For example, this JSON (when in a file such as config.json
) provides a configuration for a batch pipeline that runs every minute, reading data from a File source called myFileSource and writing to a File sink called myFileSink, without any transformations. When the run completes, a post-run action sends an email indicating that the run has completed:
{
"name": "ETLApp",
"artifact": {
"name": "cdap-data-pipeline",
"version": "6.3.0",
"scope": "SYSYEM"
},
"config": {
"schedule": "* * * * *",
"engine": "spark",
"postActions": [
{
"name": "Email",
"plugin": {
"name": "Email",
"type": "postaction",
"artifact": {
"name": "core-plugins",
"version": "2.5.0",
"scope": "SYSTEM"
},
"properties": {
"runCondition": "completion",
"includeWorkflowToken": "false",
"recipients": "users@example.com",
"sender": "admin@example.com",
"subject": "Post-action Status",
"message": "Completed run."
}
}
}
],
"stages": [
{
"name": "myFileSource",
"plugin": {
"name": "File",
"type": "batchsource",
"artifact": {
"name": "core-plugins",
"version": "2.5.0",
"scope": "SYSTEM"
},
"properties": {
"name": "myFileSource",
"duration": "1m",
"format": "text",
"schema": "{\"type\":\"record\",\"name\":\"etlSchemaBody\",\"fields\":[{\"name\":\"body\",\"type\":\"string\"}]}"
}
}
},
{
"name": "myFileSink",
"plugin": {
"name": "File",
"type": "batchsink",
"artifact": {
"name": "core-plugins",
"version": "2.5.0",
"scope": "SYSTEM"
},
"properties": {
"name": "myFileSink",
"schema": "{\"type\":\"record\",\"name\":\"etlSchemaBody\",\"fields\":[{\"name\":\"ts\",\"type\":\"long\"},{\"name\":\"body\",\"type\":\"string\"}]}",
"format": "csv"
}
}
}
],
"connections": [
{
"from": "myFileSource",
"to": "myFileSink"
}
]
}
}
This pipeline launches a Spark program that runs every minute, reads data from the source
myFileSource and writes to a sink
myFileSink. A File Sink needs a row key field to be specified and can use the timestamp of a source event for that.

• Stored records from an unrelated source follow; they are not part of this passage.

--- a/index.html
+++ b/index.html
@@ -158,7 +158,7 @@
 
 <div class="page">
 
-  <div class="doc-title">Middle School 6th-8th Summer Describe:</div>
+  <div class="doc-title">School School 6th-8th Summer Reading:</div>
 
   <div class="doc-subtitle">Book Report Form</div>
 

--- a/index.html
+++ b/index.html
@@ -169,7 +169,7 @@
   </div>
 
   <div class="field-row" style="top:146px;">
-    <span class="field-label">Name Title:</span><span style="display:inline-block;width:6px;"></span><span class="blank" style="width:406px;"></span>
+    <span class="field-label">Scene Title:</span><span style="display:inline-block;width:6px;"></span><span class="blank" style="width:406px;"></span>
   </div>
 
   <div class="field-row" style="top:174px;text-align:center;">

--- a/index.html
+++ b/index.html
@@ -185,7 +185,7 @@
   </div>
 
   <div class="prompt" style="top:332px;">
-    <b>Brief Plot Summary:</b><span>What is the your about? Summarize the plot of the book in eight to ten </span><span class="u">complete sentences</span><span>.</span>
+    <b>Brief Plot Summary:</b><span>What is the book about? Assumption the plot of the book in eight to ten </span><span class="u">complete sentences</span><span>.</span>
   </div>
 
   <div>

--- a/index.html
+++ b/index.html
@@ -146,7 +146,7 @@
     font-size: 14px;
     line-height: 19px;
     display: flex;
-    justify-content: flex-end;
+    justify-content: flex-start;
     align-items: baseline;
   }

A pipeline configuration (the config
object) consists of stages, connections, and other properties. The stages consist of a single source, zero (or more) transforms, and one (or more) sink(s). Each of these stages is identified by a unique name and the plugin to be used.
A plugin
object is specified by a plugin-name, type, a properties map and can (optionally) specify the artifact. If the artifact is not specified, the pipeline will choose the artifact with the highest version.
The connections field in the configuration defines the connections between the stages, using the unique names of the stages. The pipeline defined by these connections must be a directed acyclic graph (or DAG).
To create this pipeline, called ETLApp, you can use either Microservices or the CDAP CLI.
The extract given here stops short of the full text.